FEARS that mourners might abandon social distancing to console each other at funerals are behind the strict limit on numbers at services, the Scottish Government has revealed.

Cabinet Secretary Mike Russell told MSPs “a degree of emotionalism” was inevitable at funerals, and there had been “regrettable instances” of social distancing breaking down.

The current Government advice is for a maximum of 20 socially distanced people to attend a funeral regardless of whether the venue could accommodate more.

At a virtual meeting of Holyrood’s Covid-19 committee, Mr Russell was  asked by MSPs about the 50-person maximum for places of worship and the 20-person cap for funerals, regardless of venue sizes.

Scottish Green MSP Ross Greer, a member of the Church of Scotland, asked: “Could you explain why I would be able to go to my church for a service with 49 other people on a Sunday but if I were to go to a funeral on a Monday there could only be 20 people in the same room?”

Mr Russell said: “I’m happy to get further information on the justification and recommendation and provide that to the committee.

“But I do know for example, and Mr Greer you know this too, that there is a degree of emotionalism inevitable at funerals which may lead to a breakdown of some sort in social distancing. We have actually seen this during regrettable instances. 

“So I think that the limitation,which has been very, very difficult to accept, is a necessary limitation at this stage.”

Mr Greer said members of the public were “struggling to understand” why they could only have “a fraction of the people” who had been in the same building the day before attend a much more personal event such as a funeral.

Mr Russell said: “I very much note the committee’s concern, that they require further information on some of the decisions that have been reached.

“It is entirely fair that they wish to have that information. I will do my best to see what information we can provide on that, and I will try and provide as much as possible.”

Mr Russell, the Constitution Secretary, was appearing before the committee as he is promoting a series of coronavirus regulations through Holyrood.

Tory MSP Adam Tomkins told him it seemed “arbitrary, whimsical and unfair” that shops could let in as many people as they liked, provided they were safely spaced, but places of worship were limited to gatherings of 50 regardless of their social distancing capacity.  

He said: “The right to manifest your religious belief is a human right under the terms of the European Convention on Human Rights, which may be lawfully interfered with only when it is necessary to do so.

"Why is it that we can’t have the same arrangement for places of worship that we already have for retail, and there is right to shop?" 

Mr Russell said he would ask the government’s scientific adviser to provide the committee with more information.

But he added: “I think we should keep a sense of proportion to this.

"No one is saying that people cannot manifest their faith. Nobody is saying that at all.

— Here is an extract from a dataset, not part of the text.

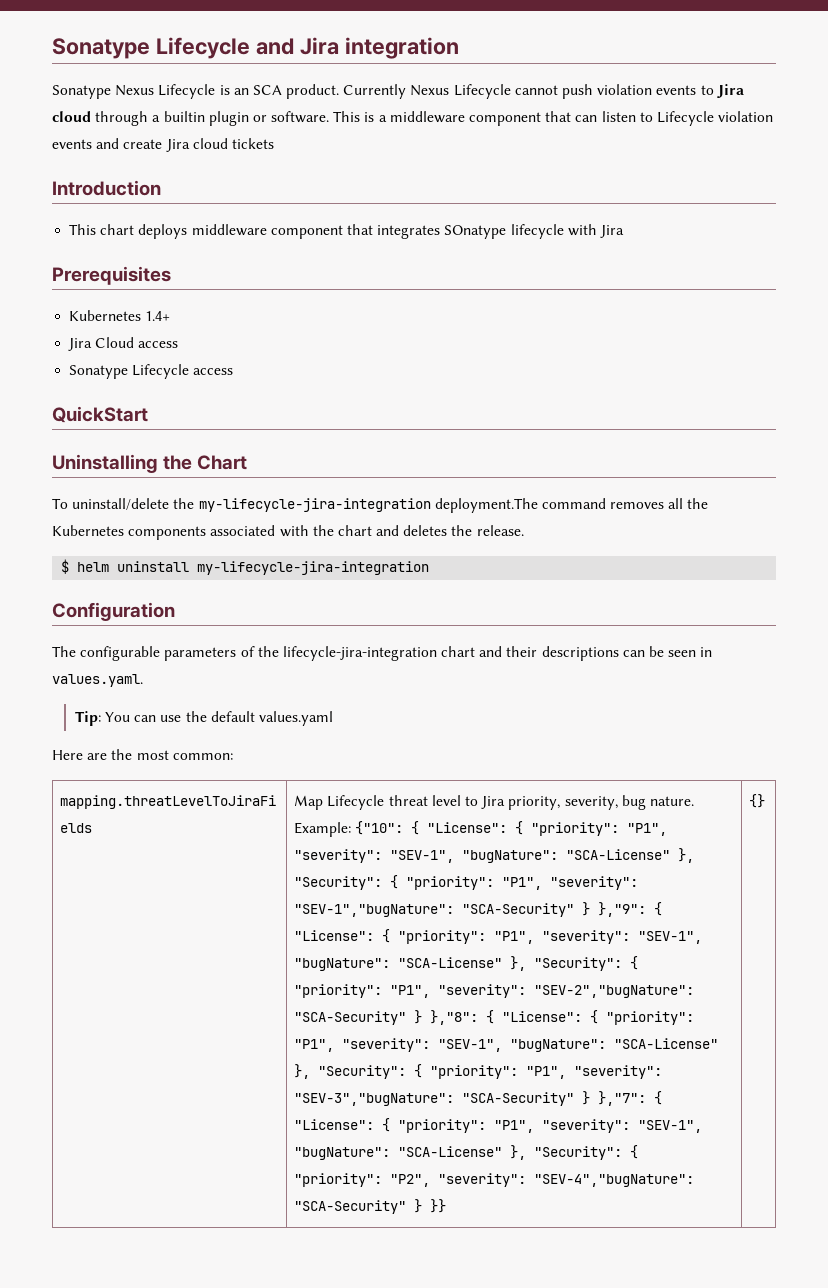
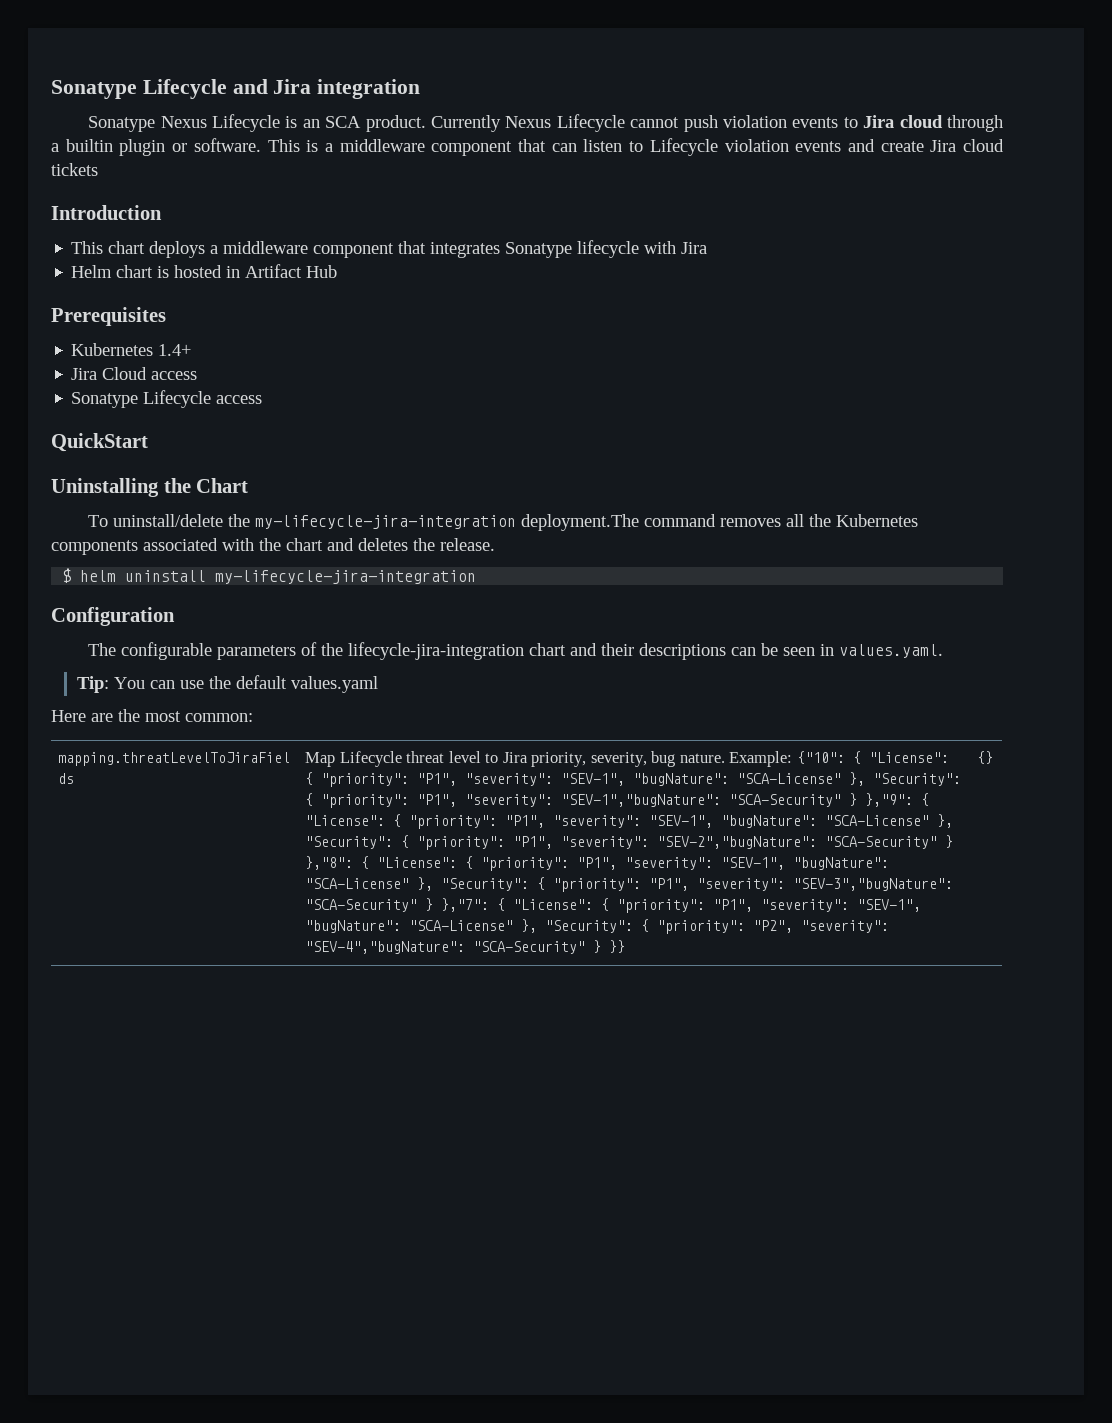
(188, 231) none -> [210,245,219,254] a
[444,225,507,239] SOnatype -> [505,242,573,258] Sonatype
(624, 231) none -> [71,264,338,278] // Helm chart is hosted in Artifact Hub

“A necessary compromise has been reached as a result of the highly dangerous situation - and we do know, and we have seen in other places that religious services and ceremonies of various types have led to an increase of spread of the virus.

“There is a proportionate position being taken, and that is being taken after a great deal of thought and study of the situation.”

Mr Tomkins also asked why gyms were still not being allowed to open in Scotland but had opened south of the border.

“How is it a coherent response to a public health emergency that has caused untold damage to people’s mental and physical wellbeing to allow pubs to reopen but not to allow gyms to reopen?

"We all know how important physical exercise is to mental wellbeing.

“We all know that not not everybody can go for a run in the park. Some people to use the facilities that are only available in gyms.

“How is coherent to allow pubs to reopen but not gyms?”

Mr Russell said: “Just as what happens in the church is not what happens in the pub, what happens in the gym is not what happens in the pub. You are comparing very different activities in very different places with very different equipment being used. 

“A judgment is reached on what appears to be, from what we know, the most risky activity. “For example, the use and then reuse of a piece of equipment is likely to be more risky than somebody sitting at at table at a social distance from somebody else.”

Mr Tomkins said that answer would not satisfy his constituents in Glasgow or the gyms at risk of going out of businesses.